College fifteen years ago was already poisonous to intellectual health. Had there been no courses on urban problems, leaders could make up their own mind by observing the facts with their own minds. Instead, we learned all sorts of theories about why 2 + 2 equals 5.

And so the intellectual narrowness of academia is not some recent phenomenon. It has been ongoing for years, and the results have been devastating. The wrong policies have been put in place, time and time again, and tens of millions have been subjected to unnecessary violence and disorder. The real crazy to worry about is not the obvious crazy, the crazy that makes headlines. Even 15 years ago most students did not buy into the arcane nonsense of critical theory and post-modernism. The dangerous crazy was that of my urban studies class, which was just sane enough to be taken as truth, but in reality has led to very bad policy decisions.

Yet each generation seems to accept the craziness of the past generation, even when balking at the craziness of the new generation. We think that in the past, academia was on track, and that those who opposed progress were crazy, right-wing nut-jobs. But we dissidents think that this time, this new generation – well – they have gone to far and have gone crazy. There is a certain Cthulian horror when suddenly you realize that many of the nut-jobs in the past were actually right. Many were slandered retroactively, not because they were wrong, or evil, not because they made bad predictions, but because they lost and the winners wrote the histories. There is a horror in realizing that you are just like them, this cycle has played out before, and that your children’s generation will see you as the nut-job.

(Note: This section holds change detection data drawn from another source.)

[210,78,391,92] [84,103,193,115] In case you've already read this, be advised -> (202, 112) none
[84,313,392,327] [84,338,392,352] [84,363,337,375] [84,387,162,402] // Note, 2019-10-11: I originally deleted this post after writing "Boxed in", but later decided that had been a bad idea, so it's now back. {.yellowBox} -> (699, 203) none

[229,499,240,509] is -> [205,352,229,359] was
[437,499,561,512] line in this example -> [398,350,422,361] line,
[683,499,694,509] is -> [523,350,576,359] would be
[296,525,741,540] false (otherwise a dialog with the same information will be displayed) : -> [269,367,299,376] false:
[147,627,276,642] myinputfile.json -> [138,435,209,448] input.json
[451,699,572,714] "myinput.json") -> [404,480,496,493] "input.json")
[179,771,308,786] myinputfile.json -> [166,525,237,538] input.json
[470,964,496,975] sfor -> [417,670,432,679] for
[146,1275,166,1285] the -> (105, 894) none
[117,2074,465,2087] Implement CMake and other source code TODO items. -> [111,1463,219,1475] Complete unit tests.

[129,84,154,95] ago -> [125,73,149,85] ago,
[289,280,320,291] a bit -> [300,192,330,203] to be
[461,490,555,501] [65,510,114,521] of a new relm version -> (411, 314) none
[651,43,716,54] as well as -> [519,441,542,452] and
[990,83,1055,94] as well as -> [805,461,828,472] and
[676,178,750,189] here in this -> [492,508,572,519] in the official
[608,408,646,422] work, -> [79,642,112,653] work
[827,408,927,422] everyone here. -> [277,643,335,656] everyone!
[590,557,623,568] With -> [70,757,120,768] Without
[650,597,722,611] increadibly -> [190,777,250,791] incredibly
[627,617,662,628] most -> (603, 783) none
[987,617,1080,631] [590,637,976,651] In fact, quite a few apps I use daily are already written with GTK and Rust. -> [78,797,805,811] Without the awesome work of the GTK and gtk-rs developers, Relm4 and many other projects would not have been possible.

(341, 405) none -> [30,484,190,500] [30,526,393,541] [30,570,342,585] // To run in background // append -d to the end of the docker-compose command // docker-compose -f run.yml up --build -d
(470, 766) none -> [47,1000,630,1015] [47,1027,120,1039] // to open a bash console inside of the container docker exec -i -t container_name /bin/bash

  1. It is surprising to me that Jane Jacobs gets so much praise, because her view on crime and high-rises does not stand up to the slightest scrutiny. Do the ranch home lined streets of Comptom, or the row houses of North Philadelphia somehow have less crime than the high rise projects? No. Are the Pei towers in Philadelphia, not to mention the many high-rises of New York, or anywhere in Asia, infested with crime? No. The hypothesis is ridiculous.